Carry over every entry exactly as written, though not the pictures it contains.

Image comparison data:
◆ ◆ ◆ ◆

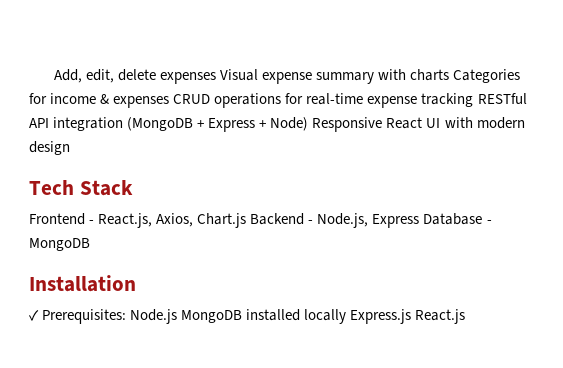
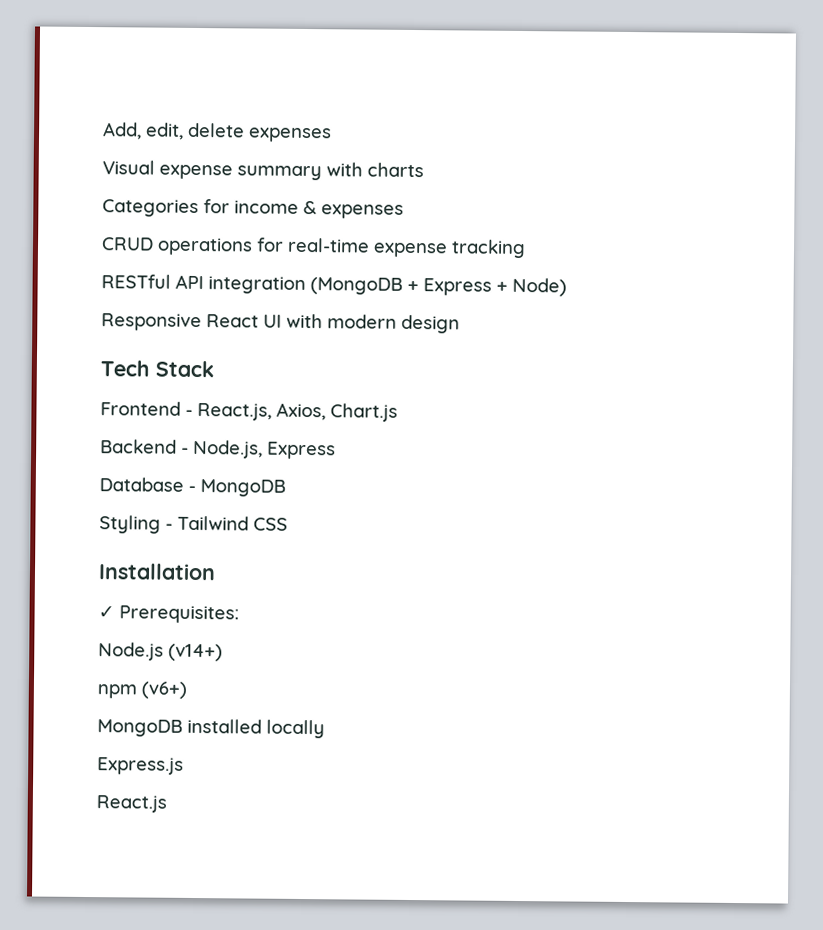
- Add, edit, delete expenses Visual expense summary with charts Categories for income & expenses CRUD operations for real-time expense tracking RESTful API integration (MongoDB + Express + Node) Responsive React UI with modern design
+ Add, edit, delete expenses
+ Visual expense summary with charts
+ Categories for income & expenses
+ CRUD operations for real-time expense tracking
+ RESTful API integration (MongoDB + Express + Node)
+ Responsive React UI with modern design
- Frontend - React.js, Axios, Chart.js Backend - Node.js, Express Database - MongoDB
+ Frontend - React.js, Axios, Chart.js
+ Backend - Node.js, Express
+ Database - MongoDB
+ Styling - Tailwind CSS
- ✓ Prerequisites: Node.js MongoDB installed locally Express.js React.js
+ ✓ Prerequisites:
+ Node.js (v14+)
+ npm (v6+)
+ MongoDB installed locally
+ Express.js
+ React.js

◆ ◆ ◆ ◆

Answer to the exercise:
- Add, edit, delete expenses Visual expense summary with charts Categories for income & expenses CRUD operations for real-time expense tracking RESTful API integration (MongoDB + Express + Node) Responsive React UI with modern design
+ Add, edit, delete expenses
+ Visual expense summary with charts
+ Categories for income & expenses
+ CRUD operations for real-time expense tracking
+ RESTful API integration (MongoDB + Express + Node)
+ Responsive React UI with modern design
- Frontend - React.js, Axios, Chart.js Backend - Node.js, Express Database - MongoDB
+ Frontend - React.js, Axios, Chart.js
+ Backend - Node.js, Express
+ Database - MongoDB
+ Styling - Tailwind CSS
- ✓ Prerequisites: Node.js MongoDB installed locally Express.js React.js
+ ✓ Prerequisites:
+ Node.js (v14+)
+ npm (v6+)
+ MongoDB installed locally
+ Express.js
+ React.js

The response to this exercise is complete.